> Exercise aim
The lines to reproduce run from the first one below to the line containing "ship to: 190", both included. Reproduce them exactly and nothing else.

Source records
-=-=-=-=-

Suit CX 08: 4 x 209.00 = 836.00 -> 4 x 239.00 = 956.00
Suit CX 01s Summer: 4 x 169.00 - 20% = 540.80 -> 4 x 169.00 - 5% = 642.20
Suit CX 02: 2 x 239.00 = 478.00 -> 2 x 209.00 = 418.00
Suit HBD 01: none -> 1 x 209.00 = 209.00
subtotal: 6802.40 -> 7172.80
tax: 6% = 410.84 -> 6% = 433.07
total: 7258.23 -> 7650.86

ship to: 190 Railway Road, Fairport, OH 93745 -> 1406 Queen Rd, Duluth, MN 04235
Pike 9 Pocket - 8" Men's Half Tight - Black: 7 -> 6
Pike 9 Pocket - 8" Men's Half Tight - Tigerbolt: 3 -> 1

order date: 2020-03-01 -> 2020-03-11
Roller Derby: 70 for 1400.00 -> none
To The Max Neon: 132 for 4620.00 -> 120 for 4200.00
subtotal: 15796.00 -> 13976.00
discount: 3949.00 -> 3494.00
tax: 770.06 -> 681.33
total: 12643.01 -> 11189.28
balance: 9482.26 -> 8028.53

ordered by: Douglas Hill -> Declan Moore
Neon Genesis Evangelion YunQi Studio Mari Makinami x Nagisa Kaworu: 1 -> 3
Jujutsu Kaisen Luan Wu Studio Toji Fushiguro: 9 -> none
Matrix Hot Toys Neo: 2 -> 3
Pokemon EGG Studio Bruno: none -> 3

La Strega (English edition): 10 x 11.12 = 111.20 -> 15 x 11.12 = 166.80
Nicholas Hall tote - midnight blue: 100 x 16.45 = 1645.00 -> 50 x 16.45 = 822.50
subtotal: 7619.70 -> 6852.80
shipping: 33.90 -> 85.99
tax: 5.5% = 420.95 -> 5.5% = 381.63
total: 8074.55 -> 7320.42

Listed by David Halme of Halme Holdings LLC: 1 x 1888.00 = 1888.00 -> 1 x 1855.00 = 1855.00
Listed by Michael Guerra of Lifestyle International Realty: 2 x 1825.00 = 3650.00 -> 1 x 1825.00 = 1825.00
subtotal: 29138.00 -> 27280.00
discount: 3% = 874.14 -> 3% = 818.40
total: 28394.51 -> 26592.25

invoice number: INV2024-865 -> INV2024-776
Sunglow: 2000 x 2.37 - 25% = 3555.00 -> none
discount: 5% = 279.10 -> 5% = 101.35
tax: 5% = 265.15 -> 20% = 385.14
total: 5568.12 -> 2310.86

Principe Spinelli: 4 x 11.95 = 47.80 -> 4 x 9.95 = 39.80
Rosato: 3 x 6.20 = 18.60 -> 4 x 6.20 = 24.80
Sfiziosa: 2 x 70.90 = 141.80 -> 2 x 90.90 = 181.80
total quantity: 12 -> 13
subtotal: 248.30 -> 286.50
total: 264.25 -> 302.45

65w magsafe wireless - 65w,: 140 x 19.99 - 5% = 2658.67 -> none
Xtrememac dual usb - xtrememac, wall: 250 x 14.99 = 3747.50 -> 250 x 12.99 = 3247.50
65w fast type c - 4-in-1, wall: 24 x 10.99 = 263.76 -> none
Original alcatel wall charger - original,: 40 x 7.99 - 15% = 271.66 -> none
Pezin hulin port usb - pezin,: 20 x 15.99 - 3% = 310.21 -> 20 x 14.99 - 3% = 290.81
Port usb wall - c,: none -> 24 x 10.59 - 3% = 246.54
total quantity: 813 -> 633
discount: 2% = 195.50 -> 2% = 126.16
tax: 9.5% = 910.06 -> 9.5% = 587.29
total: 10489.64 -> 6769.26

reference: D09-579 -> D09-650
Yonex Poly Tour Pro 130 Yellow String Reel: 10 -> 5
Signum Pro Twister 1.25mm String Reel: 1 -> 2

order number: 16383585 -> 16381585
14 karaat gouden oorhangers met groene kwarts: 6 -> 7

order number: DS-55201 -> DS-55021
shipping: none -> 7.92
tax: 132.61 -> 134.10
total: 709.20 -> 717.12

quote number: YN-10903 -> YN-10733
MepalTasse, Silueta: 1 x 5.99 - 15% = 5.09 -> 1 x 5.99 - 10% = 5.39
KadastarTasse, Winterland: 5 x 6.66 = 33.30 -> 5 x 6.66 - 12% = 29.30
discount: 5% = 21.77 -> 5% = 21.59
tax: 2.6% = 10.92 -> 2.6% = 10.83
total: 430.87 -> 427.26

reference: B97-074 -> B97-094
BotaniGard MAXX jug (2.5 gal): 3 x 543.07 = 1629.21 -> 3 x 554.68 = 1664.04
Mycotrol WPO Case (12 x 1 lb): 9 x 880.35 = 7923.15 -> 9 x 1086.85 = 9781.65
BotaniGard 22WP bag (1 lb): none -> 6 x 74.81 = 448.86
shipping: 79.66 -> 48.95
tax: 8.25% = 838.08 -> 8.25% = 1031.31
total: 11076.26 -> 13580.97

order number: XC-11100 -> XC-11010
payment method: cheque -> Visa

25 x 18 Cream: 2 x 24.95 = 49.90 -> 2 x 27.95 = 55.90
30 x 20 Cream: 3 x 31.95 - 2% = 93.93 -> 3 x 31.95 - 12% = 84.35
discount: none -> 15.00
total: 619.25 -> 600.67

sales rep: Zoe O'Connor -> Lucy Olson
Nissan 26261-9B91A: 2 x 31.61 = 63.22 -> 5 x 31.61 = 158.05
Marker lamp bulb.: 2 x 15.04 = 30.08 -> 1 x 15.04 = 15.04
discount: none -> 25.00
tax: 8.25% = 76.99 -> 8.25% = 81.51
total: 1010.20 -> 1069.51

-=-=-=-=-

> Written answer
Suit CX 08: 4 x 209.00 = 836.00 -> 4 x 239.00 = 956.00
Suit CX 01s Summer: 4 x 169.00 - 20% = 540.80 -> 4 x 169.00 - 5% = 642.20
Suit CX 02: 2 x 239.00 = 478.00 -> 2 x 209.00 = 418.00
Suit HBD 01: none -> 1 x 209.00 = 209.00
subtotal: 6802.40 -> 7172.80
tax: 6% = 410.84 -> 6% = 433.07
total: 7258.23 -> 7650.86

ship to: 190 Railway Road, Fairport, OH 93745 -> 1406 Queen Rd, Duluth, MN 04235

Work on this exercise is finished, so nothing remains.